2.4. Conjugation Assay and Gene Cloning Experiments
To understand the transmission ability of these plasmids, we performed a conjugation assay. The pOXA-48 transconjugants were obtained when CHN24039 was set as the donor, and the pNDM-1 transconjugants were obtained when CHN24001, CHN24025, or CHN24039 was set as the donor. For all the transconjugants harbouring pOXA-48 or pNDM-1, both the plasmids were believed to be transmissible between different bacteria. The AST results showed that either the pOXA-48 or pNDM-1 transconjugants were resistant to ertapenem, and even pNDM-1 had a truncated NDM-1, which was inactive, as previously presented (Table 2).

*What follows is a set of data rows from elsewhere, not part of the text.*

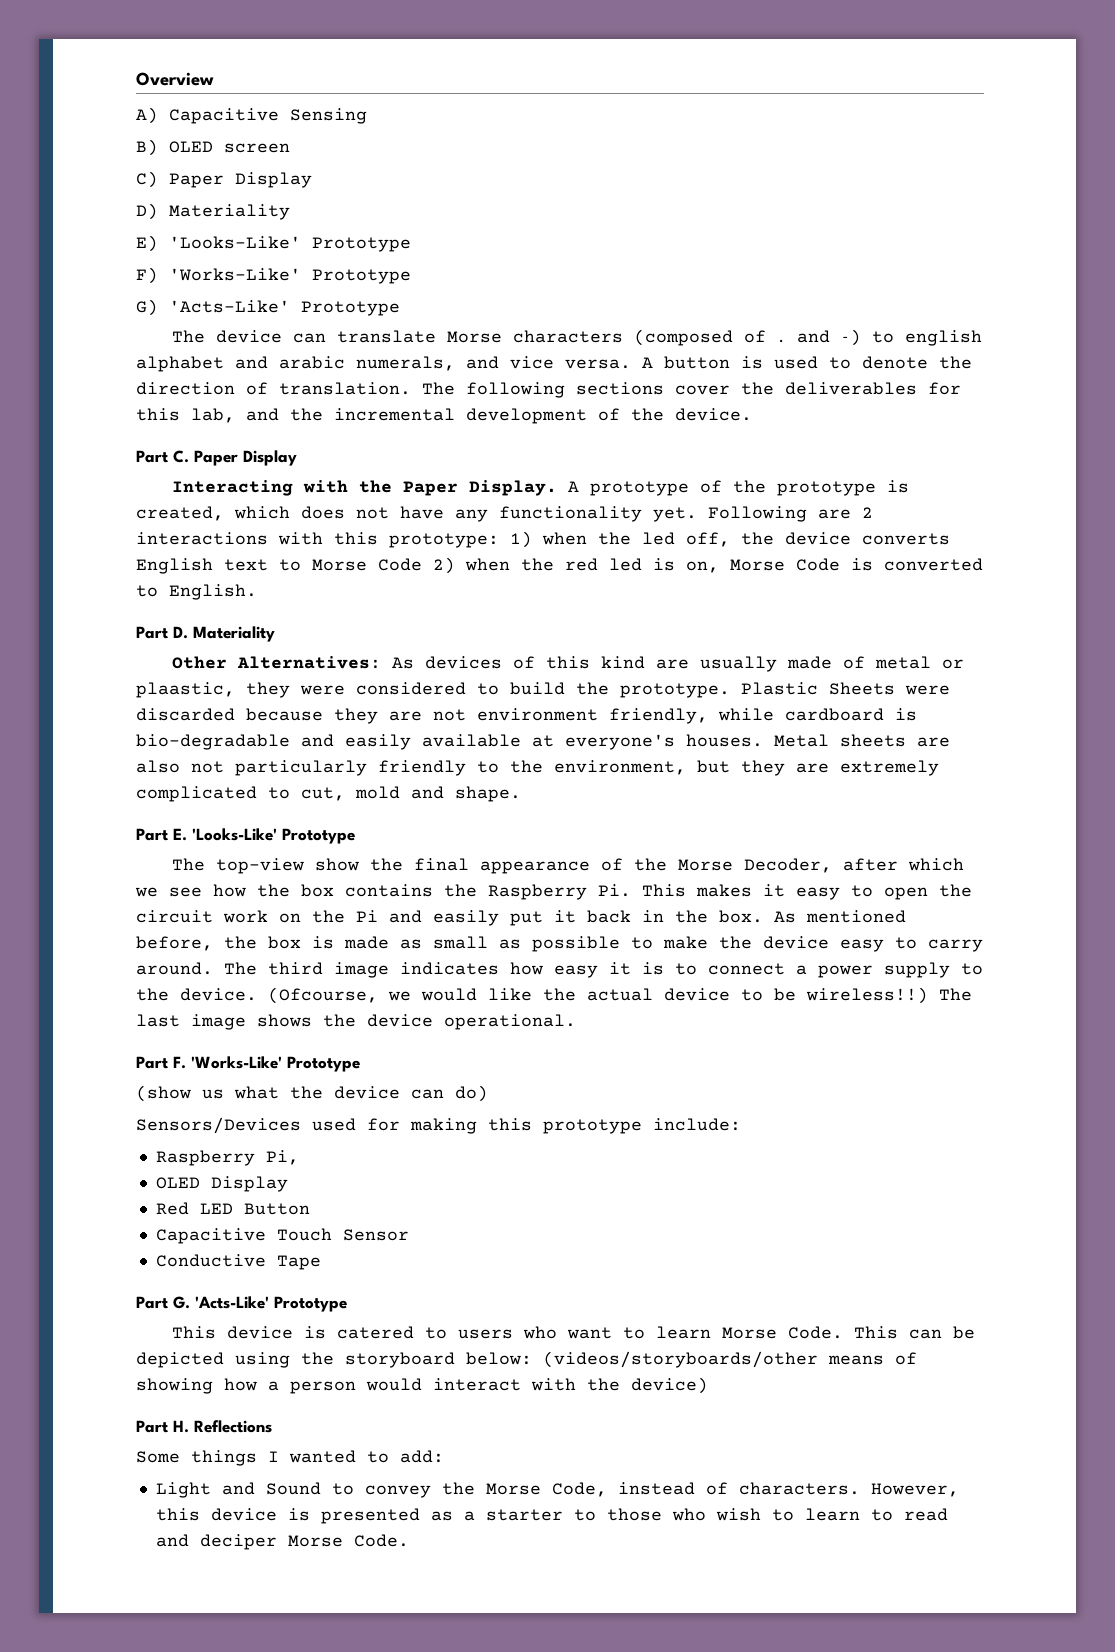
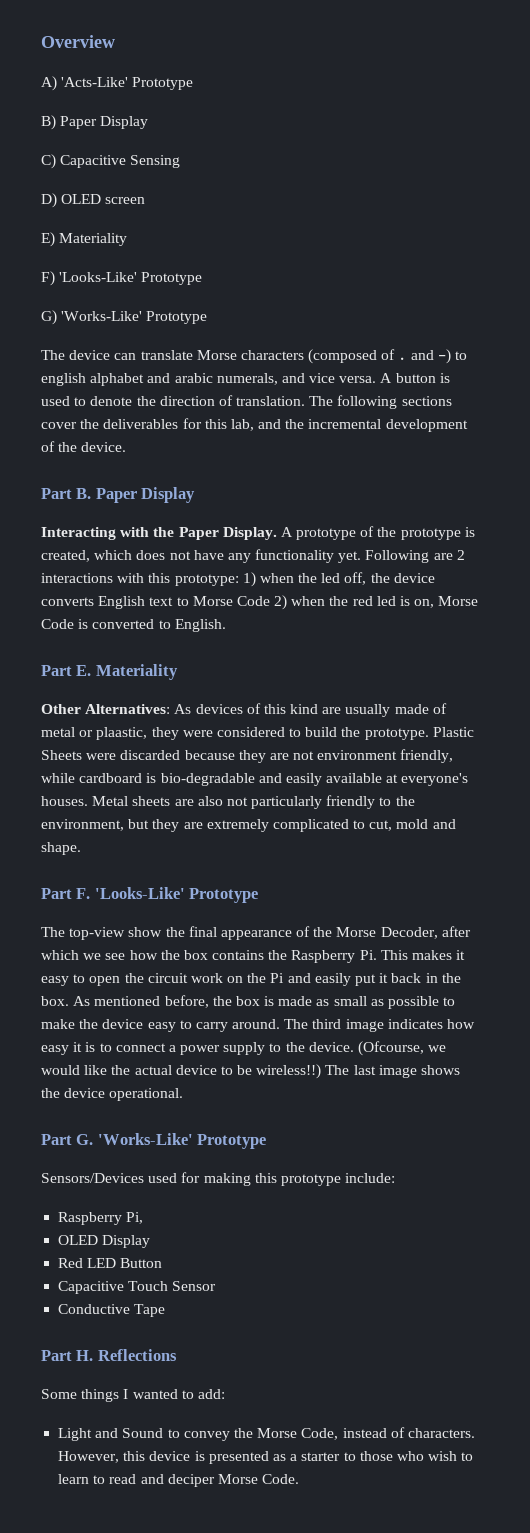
- A) Capacitive Sensing
+ A) 'Acts-Like' Prototype
+ B) Paper Display
+ C) Capacitive Sensing
- B) OLED screen
+ D) OLED screen
- C) Paper Display
- D) Materiality
- E) 'Looks-Like' Prototype
- F) 'Works-Like' Prototype
- G) 'Acts-Like' Prototype
+ E) Materiality
+ F) 'Looks-Like' Prototype
+ G) 'Works-Like' Prototype
- Part C. Paper Display
+ Part B. Paper Display
- Part D. Materiality
+ Part E. Materiality
- Part E. 'Looks-Like' Prototype
+ Part F. 'Looks-Like' Prototype
- Part F. 'Works-Like' Prototype
- (show us what the device can do)
+ Part G. 'Works-Like' Prototype
- Part G. 'Acts-Like' Prototype
- This device is catered to users who want to learn Morse Code. This can be depicted using the storyboard below: (videos/storyboards/other means of showing how a person would interact with the device)

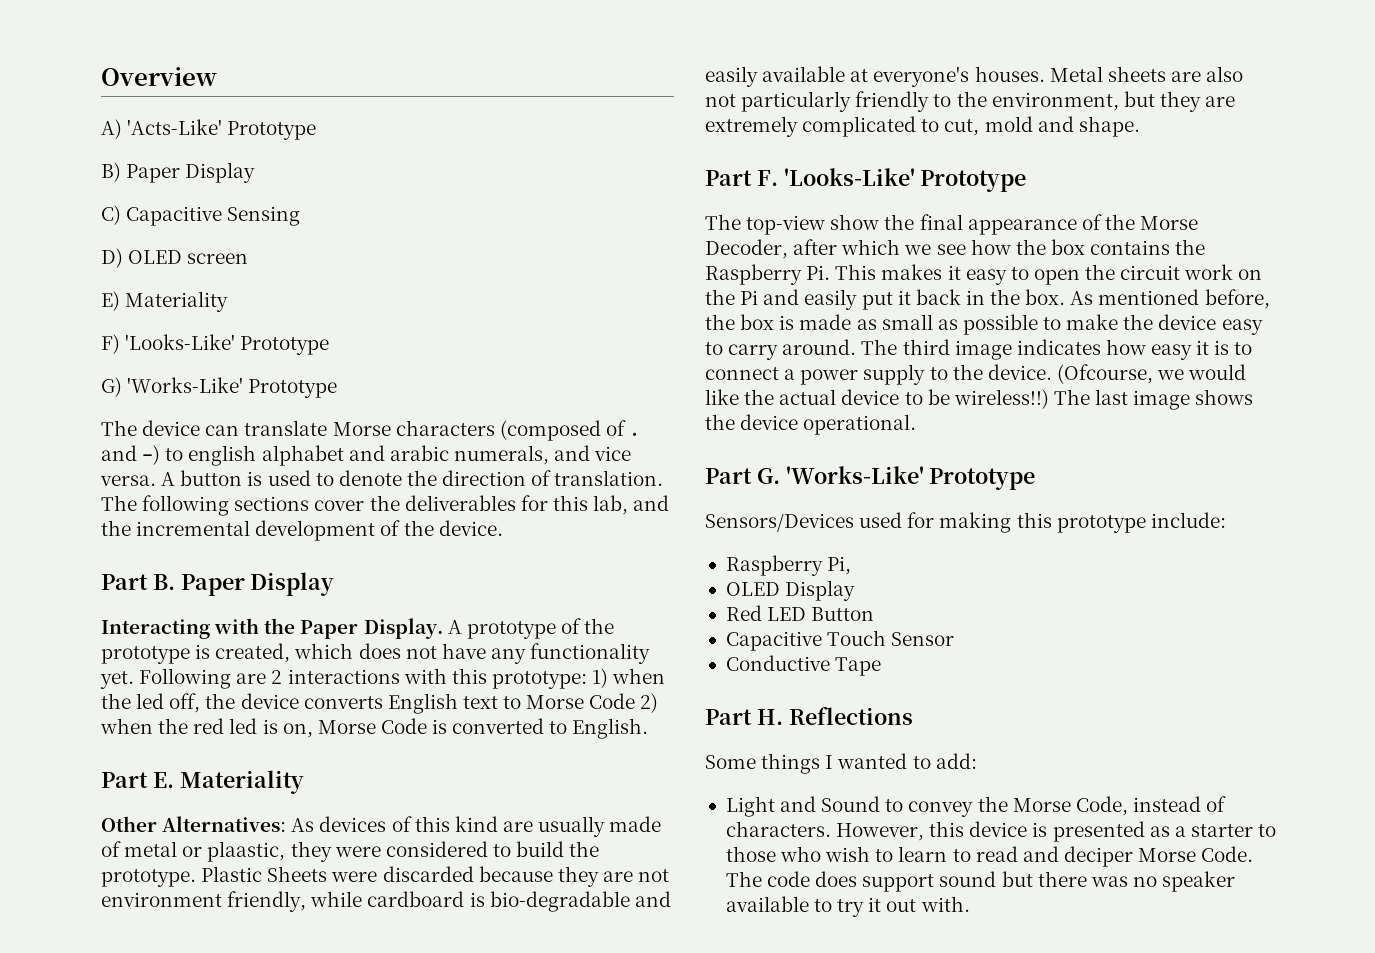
+ The code does support sound but there was no speaker available to try it out with.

Then, we investigated the carbapenem resistance mechanism of transconjugants harbouring pNDM-1. We introduced blaCMY-6 to determine whether CMY-6 could elevate the MIC of ertapenem. The results showed that blaCMY-6 could elevate the MIC of ertapenem more than 64-fold in Escherichia coli DH5α, as well as 4–8-fold for imipenem and meropenem (Table 2).
3. Discussion
In this study, we identified five ST307 CRKP isolates harbouring blaCMY-6, blaOXA-48, and a truncated blaNDM-1. ST307, first reported in 2008, is now considered an emerging high-risk antimicrobial-resistant (AMR) clone [10] and is endemic in Italy, Colombia, the United States (Texas), and South Africa [7]. Previous research showed that ST307 strains contained gyrA and parC mutations, which aided in their global distribution [7].
ST307 is associated with various carbapenem resistance determinants, including KPC-2 and -3 [11], OXA-48 and -181 [12,13], NDM-1 [14], and VIM-1 [15]. The plasmid replicon types of pNDM-1 and pOXA-48 in this study were IncA/C2 and IncL/M, respectively. It has been revealed that IncL/M-type plasmids prefer to be associated with blaOXA-48 rather than any other additional ARGs [16], which was consistent with the results of this study. Moreover, blaNDM-1 has been observed on diverse plasmid types, such as the narrow-host incompatibility group IncF and the wide-host incompatibility groups IncA/C, IncL/M, IncH, and IncN [17].
Previous research indicated that the blaCTX-M-15 gene was present among 99% of ST307 isolates [18] and primarily located on the chromosome with two to three copies. However, blaCTX-M-15 was located on the IncF(II)K plasmid in this study and was absent in three of five isolates. The sequence comparison indicated that an additional ~46 kb MDR segment existed in CHN24001 and CHN24069, in which blaCTX-M-15, aac(3)-IIe, catB, blaOXA-1, aac(6′)-Ib-cr6, tet(A), qnrB1, and dfrA14 were dispersed between multiple IS26, ISEcp1, and other insertion sequences (Figure S3). Based on the results for the truncated blaNDM-1 and the differences in pOXA-48 and pCTX-M-15 among these isolates, the insertion elements were associated with genomic instability in ST307, especially IS1SD, IS10, and IS26.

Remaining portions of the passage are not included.